TASK INSTRUCTIONS: An exact reprint of the listing is required, with no pictures included.

INFORMATION SHOWN Start Marker

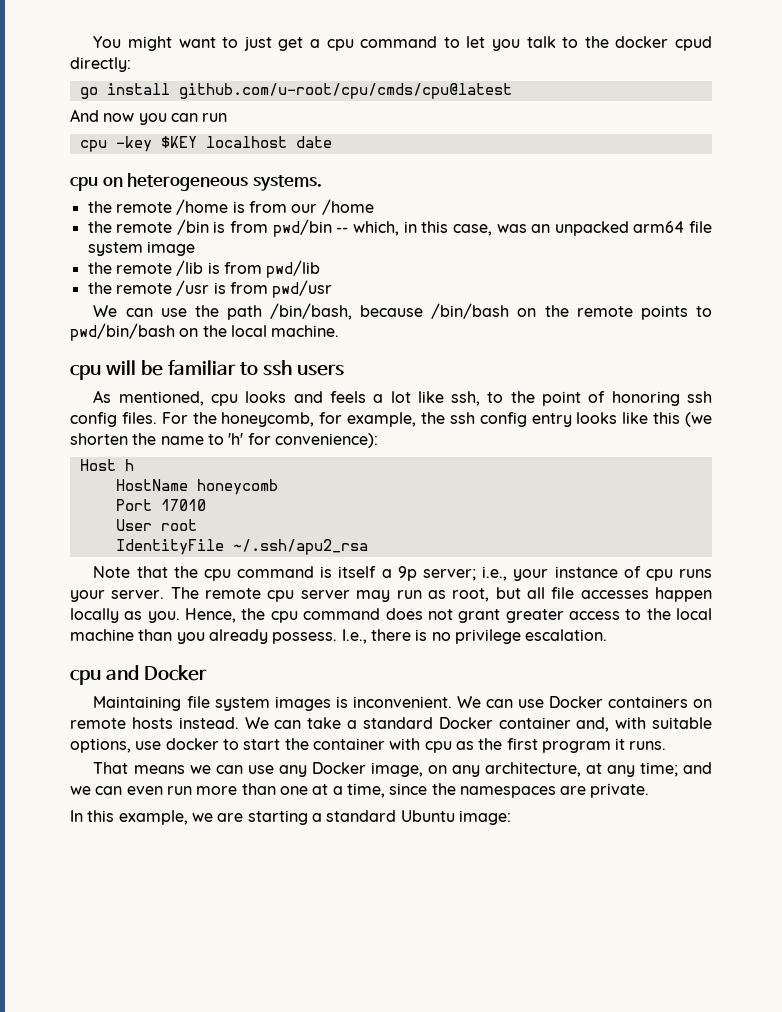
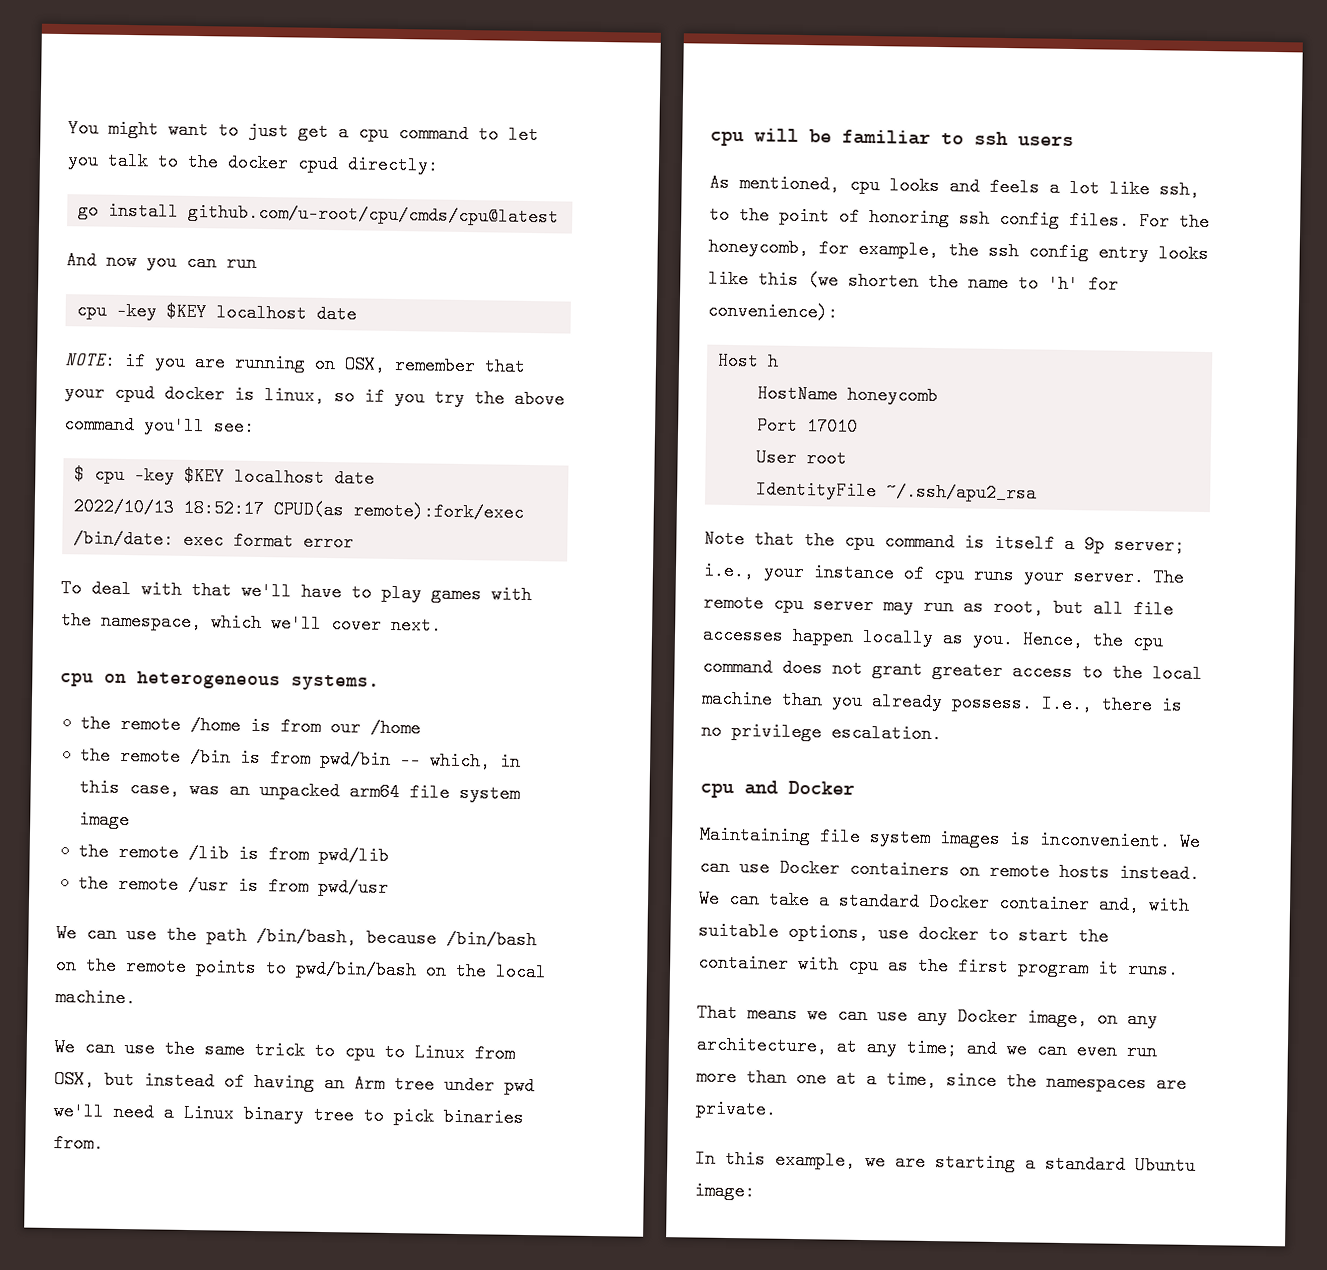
+ NOTE: if you are running on OSX, remember that your cpud docker is linux, so if you try the above command you'll see:
+ $ cpu -key $KEY localhost date
+ 2022/10/13 18:52:17 CPUD(as remote):fork/exec /bin/date: exec format error
+ To deal with that we'll have to play games with the namespace, which we'll cover next.
+ We can use the same trick to cpu to Linux from OSX, but instead of having an Arm tree under pwd we'll need a Linux binary tree to pick binaries from.

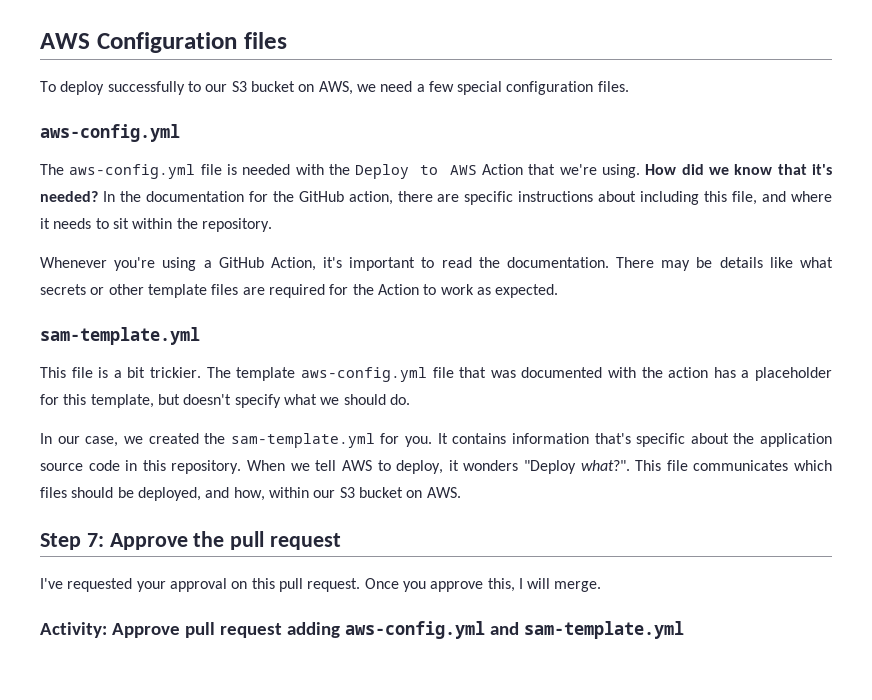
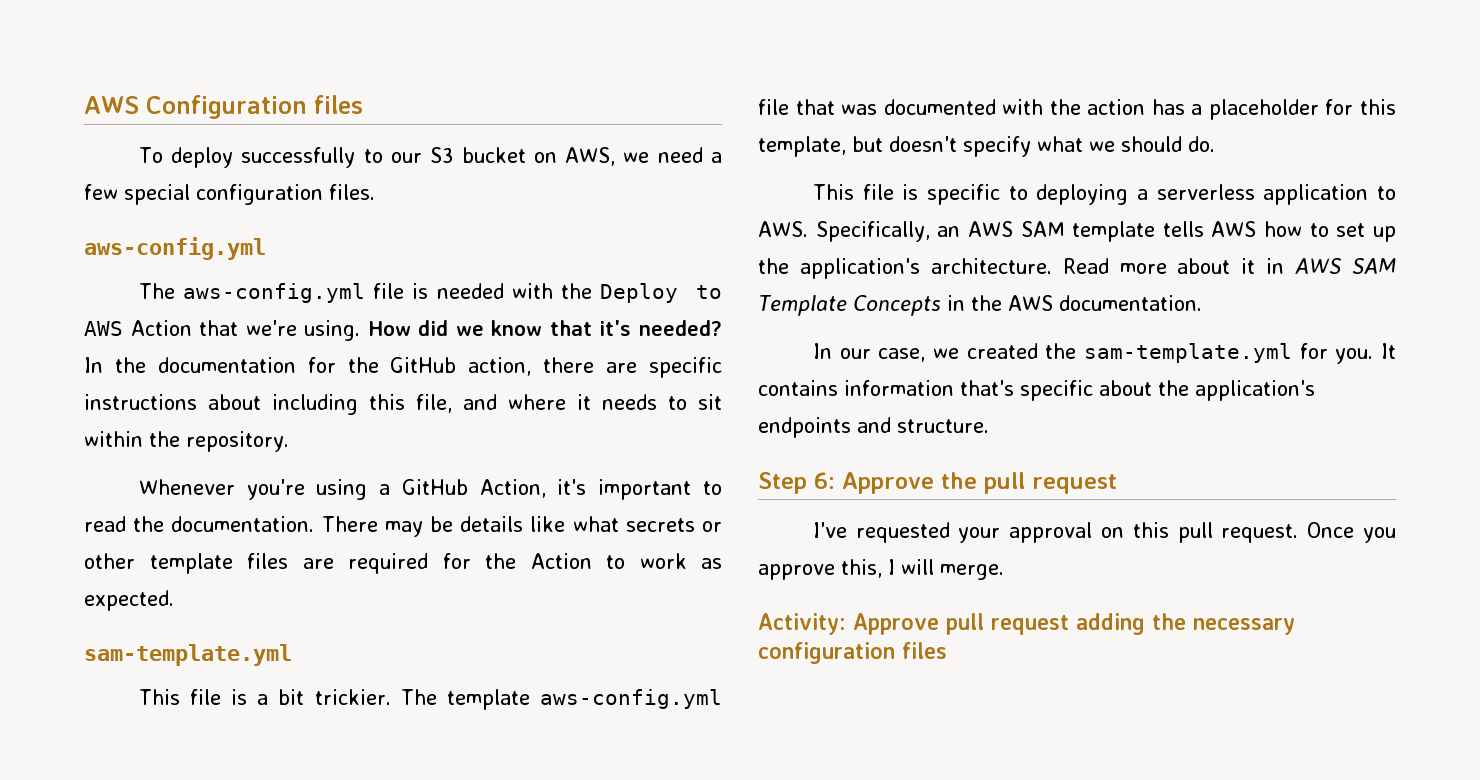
+ This file is specific to deploying a serverless application to AWS. Specifically, an AWS SAM template tells AWS how to set up the application's architecture. Read more about it in AWS SAM Template Concepts in the AWS documentation.
- It contains information that's specific about the application source code in this repository. When we tell AWS to deploy, it wonders "Deploy what?". This file communicates which files should be deployed, and how, within our S3 bucket on AWS.
+ It contains information that's specific about the application's endpoints and structure.
- Step 7: Approve the pull request
+ Step 6: Approve the pull request
- Activity: Approve pull request adding aws-config.yml and sam-template.yml
+ Activity: Approve pull request adding the necessary configuration files

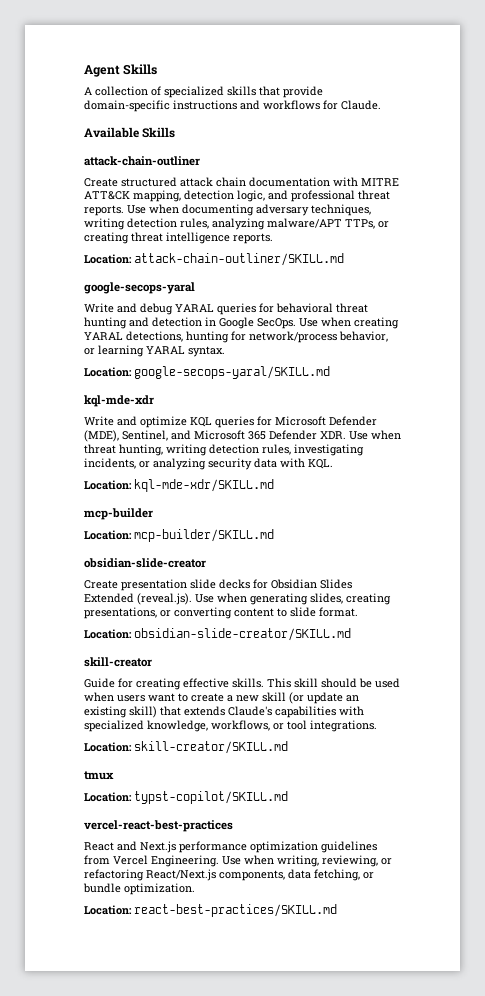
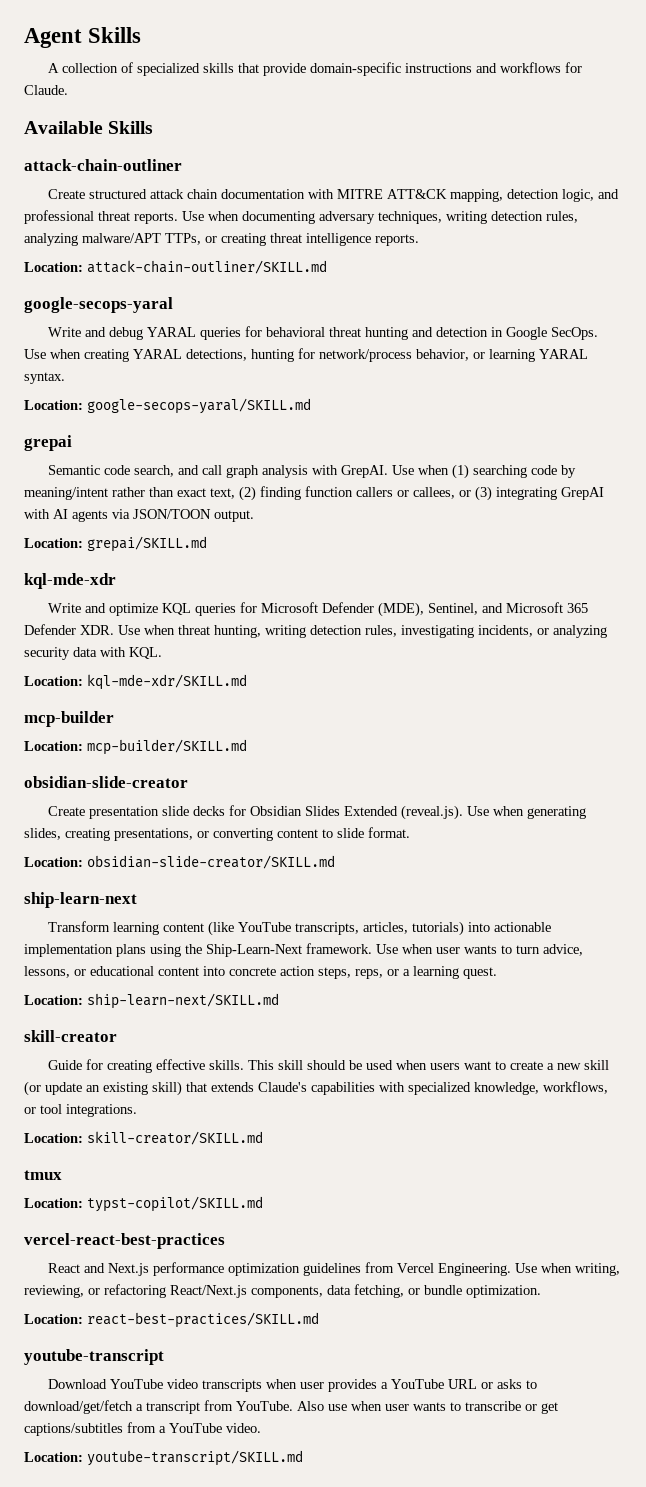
+ grepai
+ Semantic code search, and call graph analysis with GrepAI. Use when (1) searching code by meaning/intent rather than exact text, (2) finding function callers or callees, or (3) integrating GrepAI with AI agents via JSON/TOON output.
+ Location: grepai/SKILL.md
+ ship-learn-next
+ Transform learning content (like YouTube transcripts, articles, tutorials) into actionable implementation plans using the Ship-Learn-Next framework. Use when user wants to turn advice, lessons, or educational content into concrete action steps, reps, or a learning quest.
+ Location: ship-learn-next/SKILL.md
+ youtube-transcript
+ Download YouTube video transcripts when user provides a YouTube URL or asks to download/get/fetch a transcript from YouTube. Also use when user wants to transcribe or get captions/subtitles from a YouTube video.
+ Location: youtube-transcript/SKILL.md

INFORMATION SHOWN End Marker

RESULT:
+ NOTE: if you are running on OSX, remember that your cpud docker is linux, so if you try the above command you'll see:
+ $ cpu -key $KEY localhost date
+ 2022/10/13 18:52:17 CPUD(as remote):fork/exec /bin/date: exec format error
+ To deal with that we'll have to play games with the namespace, which we'll cover next.
+ We can use the same trick to cpu to Linux from OSX, but instead of having an Arm tree under pwd we'll need a Linux binary tree to pick binaries from.

+ This file is specific to deploying a serverless application to AWS. Specifically, an AWS SAM template tells AWS how to set up the application's architecture. Read more about it in AWS SAM Template Concepts in the AWS documentation.
- It contains information that's specific about the application source code in this repository. When we tell AWS to deploy, it wonders "Deploy what?". This file communicates which files should be deployed, and how, within our S3 bucket on AWS.
+ It contains information that's specific about the application's endpoints and structure.
- Step 7: Approve the pull request
+ Step 6: Approve the pull request
- Activity: Approve pull request adding aws-config.yml and sam-template.yml
+ Activity: Approve pull request adding the necessary configuration files

+ grepai
+ Semantic code search, and call graph analysis with GrepAI. Use when (1) searching code by meaning/intent rather than exact text, (2) finding function callers or callees, or (3) integrating GrepAI with AI agents via JSON/TOON output.
+ Location: grepai/SKILL.md
+ ship-learn-next
+ Transform learning content (like YouTube transcripts, articles, tutorials) into actionable implementation plans using the Ship-Learn-Next framework. Use when user wants to turn advice, lessons, or educational content into concrete action steps, reps, or a learning quest.
+ Location: ship-learn-next/SKILL.md
+ youtube-transcript
+ Download YouTube video transcripts when user provides a YouTube URL or asks to download/get/fetch a transcript from YouTube. Also use when user wants to transcribe or get captions/subtitles from a YouTube video.
+ Location: youtube-transcript/SKILL.md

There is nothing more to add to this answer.